Бисер малый от уст мужицких. Собственноручное письмо-трактат Николая Клюева написанное при участии Сергея Есенина и адресованное полковнику Дмитрию Николаевичу Ломану, доверенному лицу Императрицы Александры Федоровны, штаб-офицеру для поручений при дворцовом коменданте. [1916]. 6 л. 22×18 см.
Письмо написано в тот период, когда молодой, недавно приехавший в столицу Есенин в подпоясанной рубахе с «золотой» головой и тальянкой наперевес читал стихи в Императорском дворце самой Императрице и Великим княжнам, производя на них впечатление своим «медовым» искусством.
Осенью 1915 года Есенин и Клюев неоднократно выступали на литературно-музыкальных вечерах в стилизованной одежде, на которых Ломан и слушал их выступления. Полковник хотел привлечь молодых поэтов к выступлению перед ранеными в госпиталях Феодоровского городка Царского Села.

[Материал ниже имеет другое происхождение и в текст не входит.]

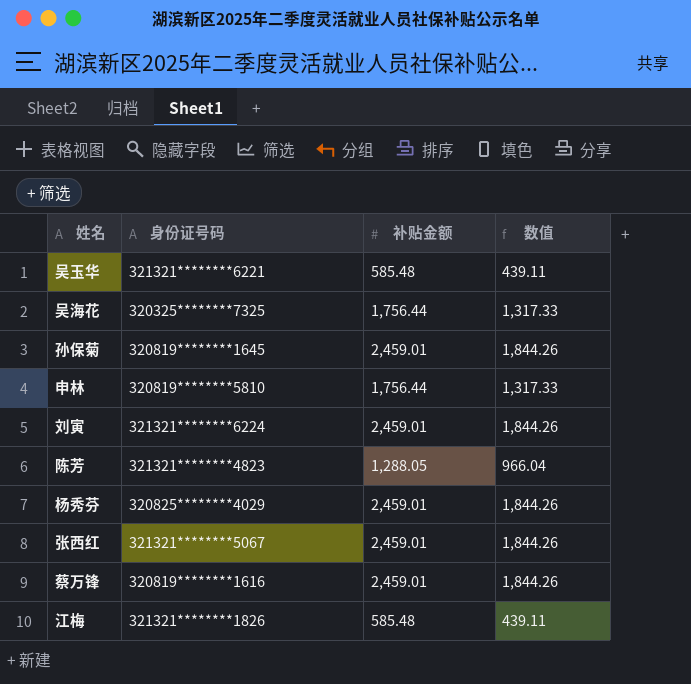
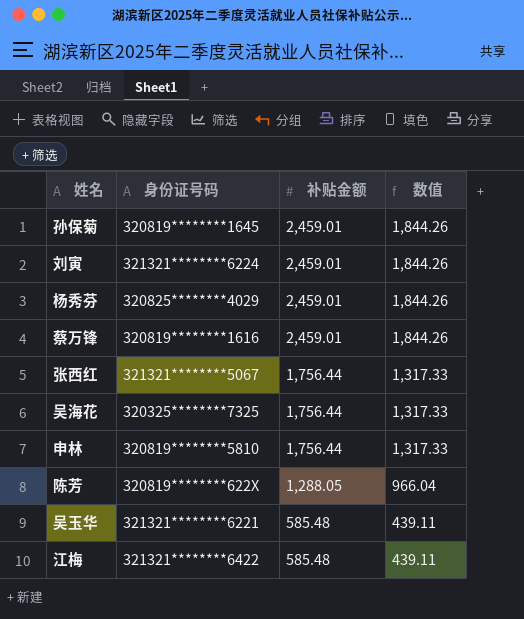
row order: none -> 补贴金额 descending
张西红 | 补贴金额: 2,459.01 -> 1,756.44
张西红 | 数值: 1,844.26 -> 1,317.33
陈芳 | 身份证号码: 321321********4823 -> 320819********622X
江梅 | 身份证号码: 321321********1826 -> 321321********6422

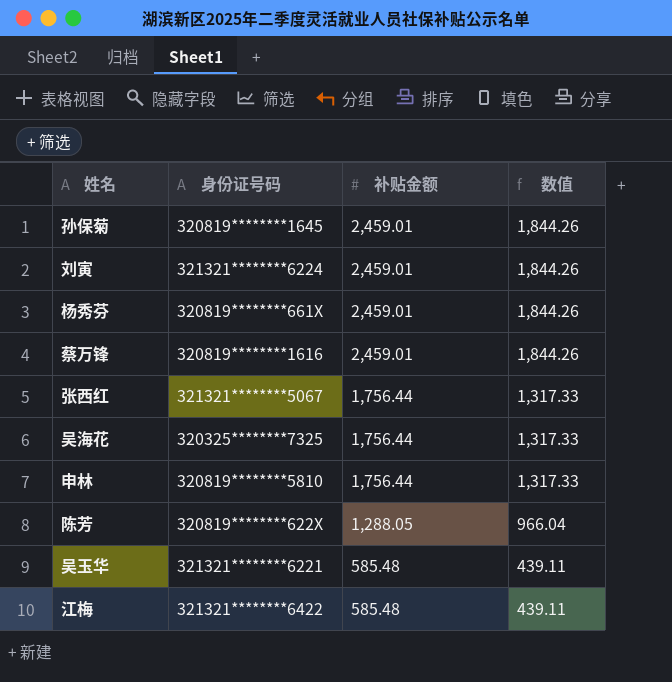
杨秀芬 | 身份证号码: 320825********4029 -> 320819********661X

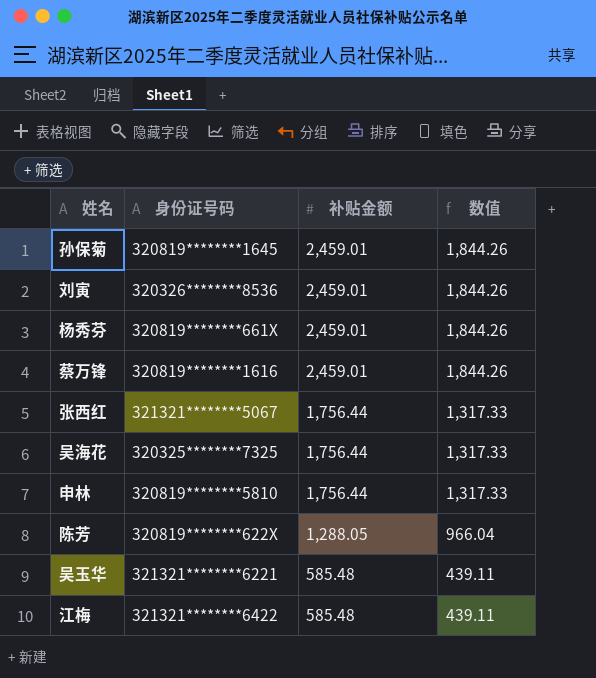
刘寅 | 身份证号码: 321321********6224 -> 320326********8536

В 1916 году Ломан предлагает поэтам написать стихи о Феодоровском Государевом соборе, активным участником строительства которого был он сам, пообещав поддержку в издании этих стихов
отдельной книгой. На что и получил развернутый письменный ответ Есенина и Клюева, написанный нарочито в «лубочном» стиле:
«Брат Сергей поведал мне пресладостную весть о том что вам положил бог надушу желание предать тиснению купно мои и Сергиевы писания. (...) Всякая книга достигает до высокого и до низкого, до сильного и до дрожащего, наипаче же книга отразившая в себе век, веру или дух народа и его природы; такой, всосавшей в себя жизнь и родную природу книгой являются писания брата Сергея Александровича Есенина. (...)
И каким бы высоким счастьем почел я — лично, надеть вериги, и в костромском кафтане, с бородой по локоть, с полупудовым узорным ключом быть превратником у такого Феникс-града! (...)

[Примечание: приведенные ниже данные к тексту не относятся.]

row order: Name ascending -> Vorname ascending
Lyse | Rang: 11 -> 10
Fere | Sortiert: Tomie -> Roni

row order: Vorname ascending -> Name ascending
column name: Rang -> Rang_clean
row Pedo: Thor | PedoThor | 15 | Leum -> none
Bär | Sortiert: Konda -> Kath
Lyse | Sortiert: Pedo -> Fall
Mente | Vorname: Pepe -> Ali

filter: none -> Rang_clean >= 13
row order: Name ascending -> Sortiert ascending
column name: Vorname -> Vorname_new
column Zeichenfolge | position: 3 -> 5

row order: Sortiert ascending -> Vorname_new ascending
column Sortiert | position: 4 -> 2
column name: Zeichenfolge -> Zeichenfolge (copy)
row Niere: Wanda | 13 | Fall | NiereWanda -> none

Английско-франко-немецкая перечница сыплет в русскую медовую кутью зеленый перец хамства, пинкертоновщины, духовного осотоненья. Вербовка под стяг сатаны идет успешно. Что же нерушимая стена, наш щит от всего этого? Ответ один: наша нерушимая стена — русская красота.
На желание же Ваше издать книгу наших стихов, в которых бы были отражены близкие Вам настроения, запечатлены любимые Вами Феодоровский собор, лик Царя и аромат храмины Государевой, — я отвечу словами древней рукописи: „Мужие книжны, писцы, золотари заповедь и часть с духовными приемлют от царей и архиереев и да посаждаются на седалищах и на вечерях близ святителей с честными людьми“.

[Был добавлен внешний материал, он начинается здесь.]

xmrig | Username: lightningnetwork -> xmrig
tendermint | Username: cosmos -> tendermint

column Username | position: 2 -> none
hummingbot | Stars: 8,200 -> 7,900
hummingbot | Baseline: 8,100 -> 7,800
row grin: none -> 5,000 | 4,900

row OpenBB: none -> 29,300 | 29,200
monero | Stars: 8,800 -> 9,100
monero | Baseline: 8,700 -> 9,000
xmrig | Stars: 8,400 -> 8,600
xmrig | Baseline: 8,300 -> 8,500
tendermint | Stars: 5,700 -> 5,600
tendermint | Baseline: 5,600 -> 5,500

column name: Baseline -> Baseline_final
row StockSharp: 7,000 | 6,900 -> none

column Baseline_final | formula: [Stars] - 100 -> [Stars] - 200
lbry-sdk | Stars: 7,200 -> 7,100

Так смотрела древняя церковь и власть на своих художников. В такой атмосфере складывалось как самое художество, так и отношение к нему. Дайте нам эту атмосферу, и Вы узрите чудо. Пока же мы дышим воздухом задворок, то, разумеется, задворки и рисуем. Нельзя изображать то, о чем не имеешь никакого представления. Говорить же о чем-либо священном вслепую мы считаем великим грехом, ибо знаем, что ничего из этого, окромя лжи и безобразия, не выйдет
Остаюсь Вас Государя моего покорнейший слуга и молитвенник Николай Алексеевич Клюев».
Отношение Есенина к «заказной» поэзии А. Ветлугин, сопровождавший поэта и Айседору Дункан в поездке по Америке в качестве секретаря в 1922 году, описывал так:
«Подошло 16 декабря 1916 года — именины царя. И здесь снова предоставим слово Есенину и возложим всю ответственность за точность рассказа на Есенина: „Пришел князь Путятин и говорит:
— Сережа... шестое не за горами... .
— Шестое? Это про что?
— Шестое — именины царя.
— Ну?...
— Оду надо писать. Ждут во дворце...
— Оду? Есенин ухмыльнулся.
— Найдите кого-нибудь другого...
Князь так и присел.
— Да пойми ты, Сережа, необходимо... Во что бы то ни стало... Во дворце...
— Во дворце вашем трупом пахнет, не стану я од писать...“.
Через неделю Есенин был отослан на фронт, в дисциплинарный батальон...».
Первая публикация письма. Представляет историко-культурную ценность музейного уровня.